I had no idea I would become an artiste someday. I’ve grilled my grandmother a number of times confirming how no one in our family is interested in music like I am. I still wonder where my passion came from.
I joined Upper Hill and found people who loved music even more. So I joined the music club, but only so that I would attend functions at our sister school, State House Girls. (Laughs). My friends (Scofield and DJ Spin) and I formed Christ Cycos, where we started performing in school and people would cheer us on. We also got to meet girls, just as I planned, whenever we performed at functions. (Laughs).
We then started looking for recording studios around places like Komarock and Buru Buru, of which we’d be told that a session would cost us Sh3,000 or more. We did not have that money, of course. But we got to record our first song in 2009 and we were on top of the world. The song did not even do that well. (Laughs).
We parted ways soon after and I started looking for other artistes to join the group. One day, while at an Insyder event, a duo performed right after me and I was impressed. I approached them immediately and the group was back on after that.
Only after high school did we start recording music videos, which didn’t do too well. Our first song was played on TV in 2011. “I’m a Champion”, which we did in 2012, is what gave us good media coverage so it was upwards for Christ Cycos from then.
I knew I wanted to take my music career far, having kick started it early in life. My partners did not want that for themselves. That, plus the fact that music was not paying as much, made the group break up in 2016. Everyone was trying to focus on their own thing. Dambiz went into video shooting and The Dapper Brother went into fashion. We decided to work on something together, which was Neema.

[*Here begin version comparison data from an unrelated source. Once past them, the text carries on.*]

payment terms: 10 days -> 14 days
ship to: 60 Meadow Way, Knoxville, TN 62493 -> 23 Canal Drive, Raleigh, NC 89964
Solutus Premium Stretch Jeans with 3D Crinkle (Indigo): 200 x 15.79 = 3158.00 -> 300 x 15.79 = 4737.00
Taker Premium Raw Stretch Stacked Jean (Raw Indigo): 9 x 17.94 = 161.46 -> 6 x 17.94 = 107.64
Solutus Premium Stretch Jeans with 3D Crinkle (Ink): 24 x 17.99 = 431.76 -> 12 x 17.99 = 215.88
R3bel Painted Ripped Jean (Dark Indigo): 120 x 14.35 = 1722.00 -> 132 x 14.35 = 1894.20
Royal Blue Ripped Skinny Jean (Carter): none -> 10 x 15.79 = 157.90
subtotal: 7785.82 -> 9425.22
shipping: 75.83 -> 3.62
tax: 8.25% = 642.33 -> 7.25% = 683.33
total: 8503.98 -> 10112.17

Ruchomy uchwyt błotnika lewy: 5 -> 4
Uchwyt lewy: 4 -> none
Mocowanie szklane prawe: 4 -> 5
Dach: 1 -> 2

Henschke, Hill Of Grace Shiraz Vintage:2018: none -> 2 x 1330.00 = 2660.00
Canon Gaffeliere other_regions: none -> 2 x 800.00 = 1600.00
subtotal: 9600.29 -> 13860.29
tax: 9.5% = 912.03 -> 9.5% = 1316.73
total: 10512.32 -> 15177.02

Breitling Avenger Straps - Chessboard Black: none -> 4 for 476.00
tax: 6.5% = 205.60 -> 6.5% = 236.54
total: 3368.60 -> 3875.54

“Neema” was a good song but I didn’t push it because I was still timid and afraid of how I would perform as a solo artiste. I didn’t believe in myself. But the songs I did afterward, while working on my confidence, started getting their ground naturally.
I would describe my music as afro pop because it has a touch of African, a lot of melodies and vibes for days. That’s the new direction I am taking.
My latest single, “Like You”, is a song that talks about God’s goodness and how whatever He says, I do. Many times, I fail to do that but He remains patient with me. We short-change Him a lot.
I have always loved biology. You would be shocked at how knowledgeable I am about the human anatomy. I would definitely have been a doctor if I was not an artiste. Also, a detective or a cop. Crime and investigative issues really interest me.
I tried playing the violin when I was in high school but it was really hard. I’m shifty about learning a new instrument because I consider my voice as one in itself.
It’s hard for me to write a song that’s not inspired by past experiences - either what I have gone through or what I have seen happen. In this era, especially, people are more connected to authentic content. No one likes gimmicks. Which is why I think gospel artistes are bashed a lot these days. We have become too creative with our music that we lose people along the way. But gospel artistes have girlfriends too, if I may use that as an example, and it’s okay to show that other side too. I want to sell realness.
I’d love to work with various artistes based on their sound: Naiboi, Moji Short Baba, Nyashinski, Mercy Masika, and Kambua, just to name a few.
Growing up, DNG really influenced me. I didn’t even want to be like him. I wanted to be him. (Laughs). He was the coolest person then. Now, I am inspired by different artistes.
The passion and desire to do music keeps me motivated. I want to be a big gospel artiste. I want my music to be enjoyed by everyone, not necessarily by staunch Christians.
Airplay is the biggest challenge I think faces the gospel music industry in Kenya. We have good artistes who make good music but it just does not reach a wide audience. Fans also need to give gospel music a try without dismissing it in an instance.
I would like my fans to remember me for my music, good vibes and drawing them closer to God.
I like speed and I’m a good driver. I definitely see myself joining the rally team, but for now, I want a Mitsubishi Colt.